В ИОХ РАН использовали машинное обучение для прогнозирования антибактериальной активности
Продолжающийся рост числа устойчивых бактериальных патогенов представляет серьезную угрозу эффективности существующих антибактериальных препаратов, подвергая риску жизни миллионов людей. По этой причине разработка новых эффективных антибактериальных средств является важной научной задачей. Изменить ситуацию в бесконечной гонке создания противомикробных препаратов могут современные инструменты машинного обучения. В одном из недавних исследований учеными Лаборатории углеводов и биоцидов имени ак. Н.К. Кочеткова и группы теоретической химии ИОХ РАН был представлен новый подход к прогнозированию антибактериальной активности четвертичных аммониевых соединений с использованием адаптируемой модели нейронных сетей. Были разработаны модели для прогнозирования минимальной ингибирующей (MIC) и минимальной бактерицидной (MBC) концентрации в отношении двух патогенов: грамположительного S. aureus и грамотрицательной E. coli. Несмотря на то, что для MBC наблюдалась более низкая точность прогнозирования по сравнению с MIC, биологическая достоверность была успешно сохранена, а с помощью этого подхода были достигнуты приемлемые показатели прогнозирования. Надежная обобщаемость модели была подтверждена путем внешней проверки на новых химических объектах. Разработанная концепция представляет собой ценный инструмент для руководства синтетическими исследованиями в области антимикробных препаратов, особенно в направлениях, где механизм действия остается до конца неизвестным, а экспериментальные данные скудны.
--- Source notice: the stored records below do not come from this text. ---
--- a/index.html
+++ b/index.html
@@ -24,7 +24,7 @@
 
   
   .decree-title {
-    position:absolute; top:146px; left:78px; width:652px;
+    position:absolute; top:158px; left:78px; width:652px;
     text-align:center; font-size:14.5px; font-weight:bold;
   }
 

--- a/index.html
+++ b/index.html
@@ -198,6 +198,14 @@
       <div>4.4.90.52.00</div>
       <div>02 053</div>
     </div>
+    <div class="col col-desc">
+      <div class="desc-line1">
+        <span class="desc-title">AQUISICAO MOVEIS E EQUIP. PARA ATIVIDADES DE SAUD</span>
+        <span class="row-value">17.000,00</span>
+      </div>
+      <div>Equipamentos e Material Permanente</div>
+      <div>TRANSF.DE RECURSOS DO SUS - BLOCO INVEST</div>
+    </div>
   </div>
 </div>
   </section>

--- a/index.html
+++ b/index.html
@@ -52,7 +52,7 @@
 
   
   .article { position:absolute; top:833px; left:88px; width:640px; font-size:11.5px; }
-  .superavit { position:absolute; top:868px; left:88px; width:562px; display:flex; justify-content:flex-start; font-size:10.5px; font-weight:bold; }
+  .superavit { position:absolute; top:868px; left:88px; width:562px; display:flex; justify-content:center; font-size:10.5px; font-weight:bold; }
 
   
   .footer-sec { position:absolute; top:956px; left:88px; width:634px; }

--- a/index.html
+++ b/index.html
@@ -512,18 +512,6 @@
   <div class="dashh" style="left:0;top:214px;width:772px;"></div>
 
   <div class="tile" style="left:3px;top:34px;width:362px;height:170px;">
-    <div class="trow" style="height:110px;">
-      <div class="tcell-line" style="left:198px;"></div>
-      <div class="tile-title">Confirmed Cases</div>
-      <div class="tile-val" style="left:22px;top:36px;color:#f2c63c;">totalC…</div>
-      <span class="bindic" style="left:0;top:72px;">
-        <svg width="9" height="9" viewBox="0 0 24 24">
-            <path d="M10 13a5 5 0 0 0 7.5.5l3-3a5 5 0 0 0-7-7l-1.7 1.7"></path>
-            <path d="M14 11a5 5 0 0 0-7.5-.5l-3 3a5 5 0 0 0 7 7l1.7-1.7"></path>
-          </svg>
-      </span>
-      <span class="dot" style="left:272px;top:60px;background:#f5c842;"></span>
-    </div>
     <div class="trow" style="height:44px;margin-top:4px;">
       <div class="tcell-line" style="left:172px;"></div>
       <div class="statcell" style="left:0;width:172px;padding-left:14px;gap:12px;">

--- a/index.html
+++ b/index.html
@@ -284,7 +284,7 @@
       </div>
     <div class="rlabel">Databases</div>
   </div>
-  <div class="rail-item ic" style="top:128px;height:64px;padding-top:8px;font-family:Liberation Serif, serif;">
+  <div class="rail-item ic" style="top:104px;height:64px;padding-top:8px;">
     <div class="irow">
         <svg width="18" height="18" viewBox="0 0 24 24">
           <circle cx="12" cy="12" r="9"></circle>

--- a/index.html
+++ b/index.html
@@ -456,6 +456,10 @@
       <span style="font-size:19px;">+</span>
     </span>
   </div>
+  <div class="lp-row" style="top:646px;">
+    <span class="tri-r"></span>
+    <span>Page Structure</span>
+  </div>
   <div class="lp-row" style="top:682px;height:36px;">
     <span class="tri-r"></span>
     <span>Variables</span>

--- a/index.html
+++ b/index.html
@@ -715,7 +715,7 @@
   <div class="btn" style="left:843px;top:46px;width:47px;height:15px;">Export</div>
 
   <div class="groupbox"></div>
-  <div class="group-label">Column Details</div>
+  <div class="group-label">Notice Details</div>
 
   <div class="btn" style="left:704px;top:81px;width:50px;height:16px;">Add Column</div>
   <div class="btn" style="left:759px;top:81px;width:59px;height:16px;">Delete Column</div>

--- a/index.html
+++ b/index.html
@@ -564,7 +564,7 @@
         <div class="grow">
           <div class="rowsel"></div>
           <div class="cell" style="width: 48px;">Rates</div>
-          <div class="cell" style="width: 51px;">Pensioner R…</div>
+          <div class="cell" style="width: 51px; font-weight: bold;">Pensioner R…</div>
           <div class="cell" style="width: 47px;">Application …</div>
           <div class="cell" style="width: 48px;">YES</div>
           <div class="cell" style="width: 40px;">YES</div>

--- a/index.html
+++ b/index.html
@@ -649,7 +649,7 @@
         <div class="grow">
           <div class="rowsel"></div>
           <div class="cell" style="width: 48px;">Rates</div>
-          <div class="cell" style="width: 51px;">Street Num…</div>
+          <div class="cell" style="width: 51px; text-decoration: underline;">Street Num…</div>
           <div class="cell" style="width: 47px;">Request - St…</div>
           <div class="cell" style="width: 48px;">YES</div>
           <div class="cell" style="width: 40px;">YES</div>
Работа выполнена в рамках проекта Министерства образования и науки «Цифровая химия».
Источник:
Egor A. Ilin, Nikita A. Frolov, Mary A. Seferyan, Anvar B. Valeev, Andrey D. Vinokurov, Elena V. Detusheva, Elizabeth Son, Michael G. Medvedev, Anatoly N. Vereshchagin Tackling the challenge of ML-assisted antibacterial activity prediction: One step closer to controlled quaternary ammonium compounds design via neural networks model Bioorg. Chem., 2025, 167, 109175. DOI: 10.1016/j/bioorg.2025.10917.